We can make progress by taking inspiration from the way we built this horizontal bar receptive field: we combined simpler elements additively. If we take multiple neighboring simple cells with a horizontal orientation, we can make a straight line covering one height in sensory space (see left panel below).
Then, if we combine several of these "multibar" detectors, each at a different and well-separated y-coordinate, we can get a cell that detects a horizontally-oriented bar at any x coordinate and with its center at one of those y-coordinates. The receptive field of such a combination is shown in the right panel of Figure 2.
Fig. 2 Combining simple cell RFs gets us closer to our goal.
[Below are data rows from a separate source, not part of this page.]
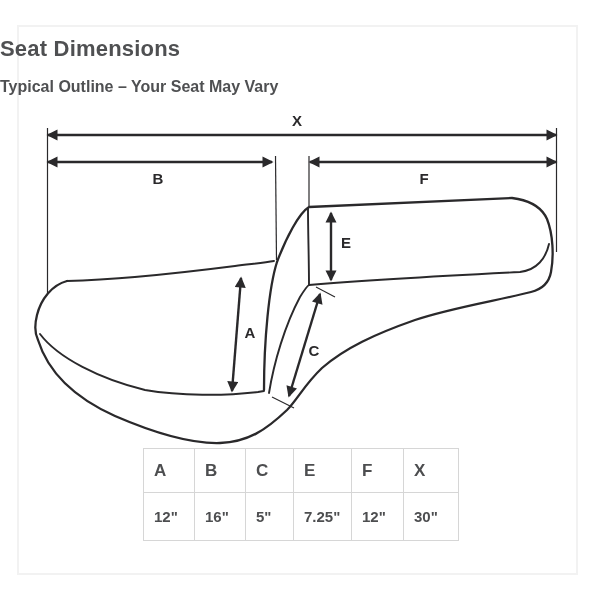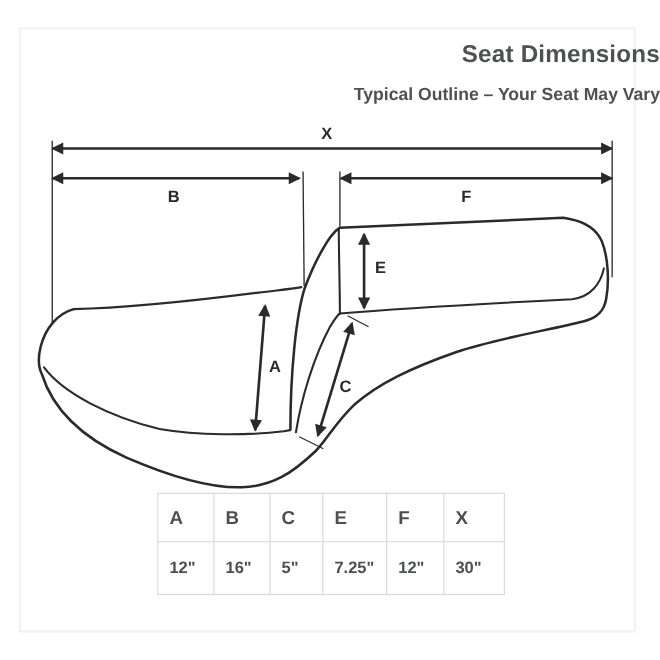--- a/index.html
+++ b/index.html
@@ -5,25 +5,25 @@
   html,body{margin:0;padding:0}
   body{
     width:600px;height:600px;position:relative;overflow:hidden;
     background:#ffffff;font-family:"Liberation Sans",sans-serif;
   }
   .frame{
     position:absolute;left:17px;top:25px;width:557px;height:546px;
     border:2px solid #f2f2f2;background:#ffffff;
   }
   .title{
-    position:absolute;top:36px;left:0;width:600px;text-align:right;
+    position:absolute;top:36px;left:0;width:600px;text-align:left;
     font-size:22px;font-weight:bold;color:#4f5052;letter-spacing:.2px;
   }
   .subtitle{
-    position:absolute;top:78px;left:0;width:600px;text-align:right;
+    position:absolute;top:78px;left:0;width:600px;text-align:left;
     font-size:16px;font-weight:bold;color:#4f5052;
   }
   svg.diagram{position:absolute;left:0;top:0;width:600px;height:600px}
   .outline{fill:none;stroke:#2a292b;stroke-width:2.3;stroke-linecap:round;stroke-linejoin:round}
   .thin{fill:none;stroke:#2a292b;stroke-width:1.9;stroke-linecap:round;stroke-linejoin:round}
   .dim{stroke:#2a292b;stroke-width:2.4;marker-start:url(#ah);marker-end:url(#ah)}
   .ext{stroke:#2a292b;stroke-width:1.2}
   .tick{stroke:#2a292b;stroke-width:1.1}
   .lbl{font-family:"Liberation Sans",sans-serif;font-weight:bold;font-size:15px;fill:#2a292b;text-anchor:middle}
   .dim-table{

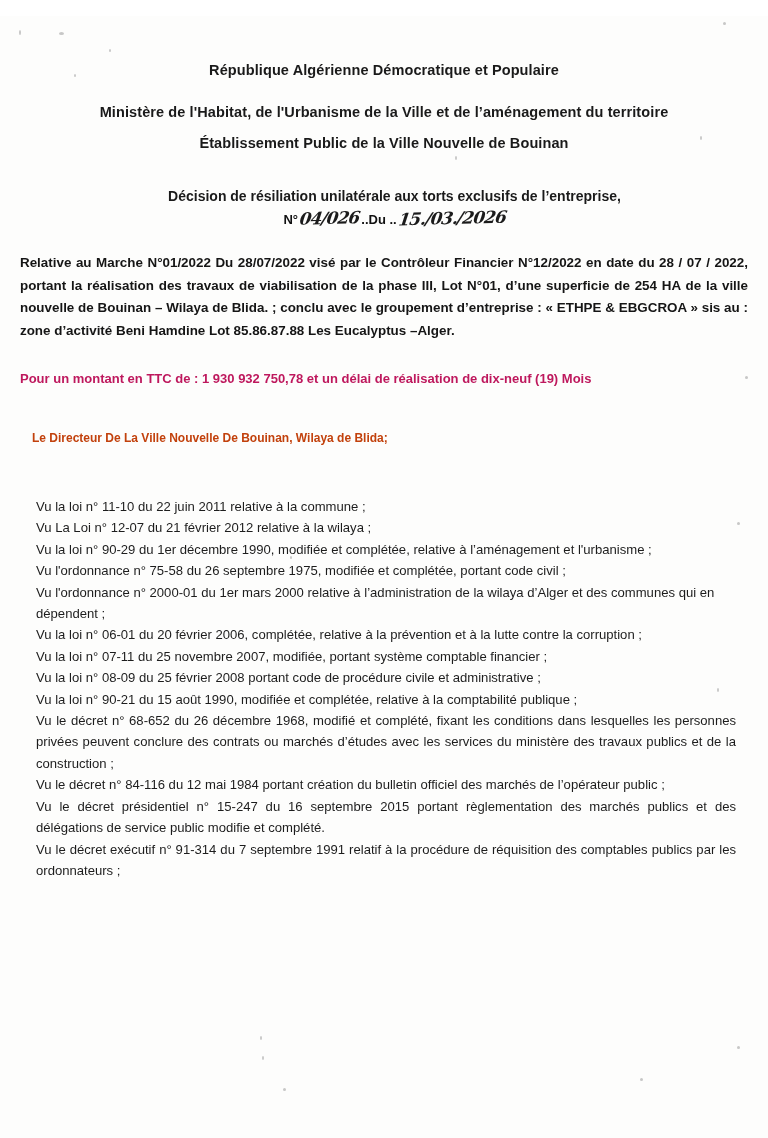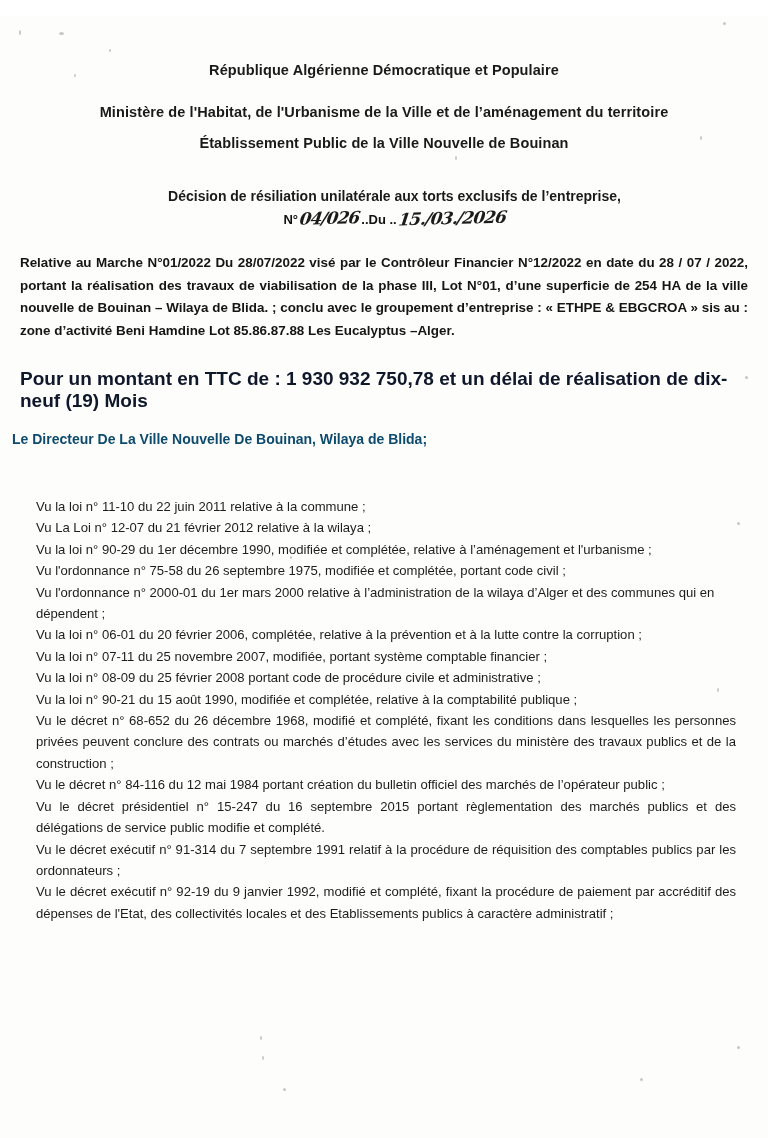--- a/index.html
+++ b/index.html
@@ -87,33 +87,33 @@
     font-weight: bold;
     line-height: 22.5px;
     text-align: justify;
     color: #151515;
   }
   .amount-para {
     position: absolute;
     top: 352px;
     left: 20px;
     width: 728px;
-    font-size: 19px;
+    font-size: 13px;
     font-weight: bold;
     line-height: 22px;
-    color: #0f172a;
+    color: #be185d;
   }
 
   .director-line {
     position: absolute;
     top: 415px;
-    left: 12px;
-    font-size: 14px;
-    font-weight: bold;
-    color: #0c4a6e;
+    left: 32px;
+    font-size: 12px;
+    font-weight: bold;
+    color: #c2410c;
   }
 
   .vu-list {
     position: absolute;
     top: 480px;
     left: 36px;
     width: 700px;
   }
   .vu-item {
     font-size: 13.1px;
@@ -197,18 +197,17 @@
     <p class="vu-item nojust">Vu l'ordonnance n° 75-58 du 26 septembre 1975, modifiée et complétée, portant code civil ;</p>
     <p class="vu-item nojust">Vu l'ordonnance n° 2000-01 du 1er mars 2000 relative à l’administration de la wilaya d’Alger et des communes qui en dépendent ;</p>
     <p class="vu-item">Vu la loi n° 06-01 du 20 février 2006, complétée, relative à la prévention et à la lutte contre la corruption ;</p>
     <p class="vu-item nojust">Vu la loi n° 07-11 du 25 novembre 2007, modifiée, portant système comptable financier ;</p>
     <p class="vu-item nojust">Vu la loi n° 08-09 du 25 février 2008 portant code de procédure civile et administrative ;</p>
     <p class="vu-item nojust">Vu la loi n° 90-21 du 15 août 1990, modifiée et complétée, relative à la comptabilité publique ;</p>
     <p class="vu-item">Vu le décret n° 68-652 du 26 décembre 1968, modifié et complété, fixant les conditions dans lesquelles les personnes privées peuvent conclure des contrats ou marchés d’études avec les services du ministère des travaux publics et de la construction ;</p>
     <p class="vu-item">Vu le décret n° 84-116 du 12 mai 1984 portant création du bulletin officiel des marchés de l’opérateur public ;</p>
     <p class="vu-item">Vu le décret présidentiel n° 15-247 du 16 septembre 2015 portant règlementation des marchés publics et des délégations de service public modifie et complété.</p>
     <p class="vu-item">Vu le décret exécutif n° 91-314 du 7 septembre 1991 relatif à la procédure de réquisition des comptables publics par les ordonnateurs ;</p>
-    <p class="vu-item">Vu le décret exécutif n° 92-19 du 9 janvier 1992, modifié et complété, fixant la procédure de paiement par accréditif des dépenses de l'Etat, des collectivités locales et des Etablissements publics à caractère administratif ;</p>
   </div>
 
 
 
 </div>
 
 </body></html>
The problem with this approach is obvious: this cell is now more a detector of this horizontal stripe pattern, rather than being a specific, invariant detector of horizontal bars. Worse still, there are "blind spots" in between our stripes. What would happen if we tried to filled in those spots with more cells like the one in the left panel?
We can make a drastic improvement by including lateral inhibition, which introduces competition between our cells. This works like so: every simple cell activates an inhibitory cell, which makes connections to all the other simple cells in our circuit. When a simple cell becomes active, it engages this inhibitory cell, decreasing the activity of all of our other horizontal bar detectors. With careful tuning, we can make sure that this circuit settles into a state where either only one cell is active, or no cells are active. This circuit is known as the "Winner-Take-All" circuit, for obvious reasons.
In some sense, the model described above is super general: Assemble your feature detectors into an array that "tiles" or "fills out" the variable that you want to be invariant to, then implement competition to ensure only one can be active. Artificial neural network aficionados will recognize this as a form of convolution plus max-pooling, which has proven highly successful at producing useful, invariant representations of complex signals.
However, there are some pretty big caveats that come with our proposed model. it's certainly inefficient: each invariant detector is composed of many variant detectors. This is especially bad in two cases. First, the complexity compounds if we try and create a hierarchy, i.e. if we have an invariant detector composed of other invariant detectors. Second, the complexity increases exponentially as we add additional invariant dimensions: if we wanted to be invariant to orientation, as well, we'd need a circuit like the one described above for each orientation, plus competition between a set of output neurons representing each circuit.
Furthermore, we sidestepped the problem of relating our transformations. It was easy to see what a spatial translation of a bar was, and the result of this translation was still substantially similar to the original. When the transformation is something like "a phrase said with an American accent" to "the same phrase said with an Indian accent", the relationship in stimulus space is not so clear.
Lastly, this circuit has no capacity for learning and discovery: invariance is a property that we painstakingly built into it, rather than the goal of a learning process or an emergent property. This is closely related to our problem of relating transformations, since one way of establishing these relationships is learning them.
Hopefully that makes it clear why solving the "Problem of Invariance" is so hard – it means nothing less than "recognizing the structure preserved by transformations", where that structure and those transformations can have arbitrary form!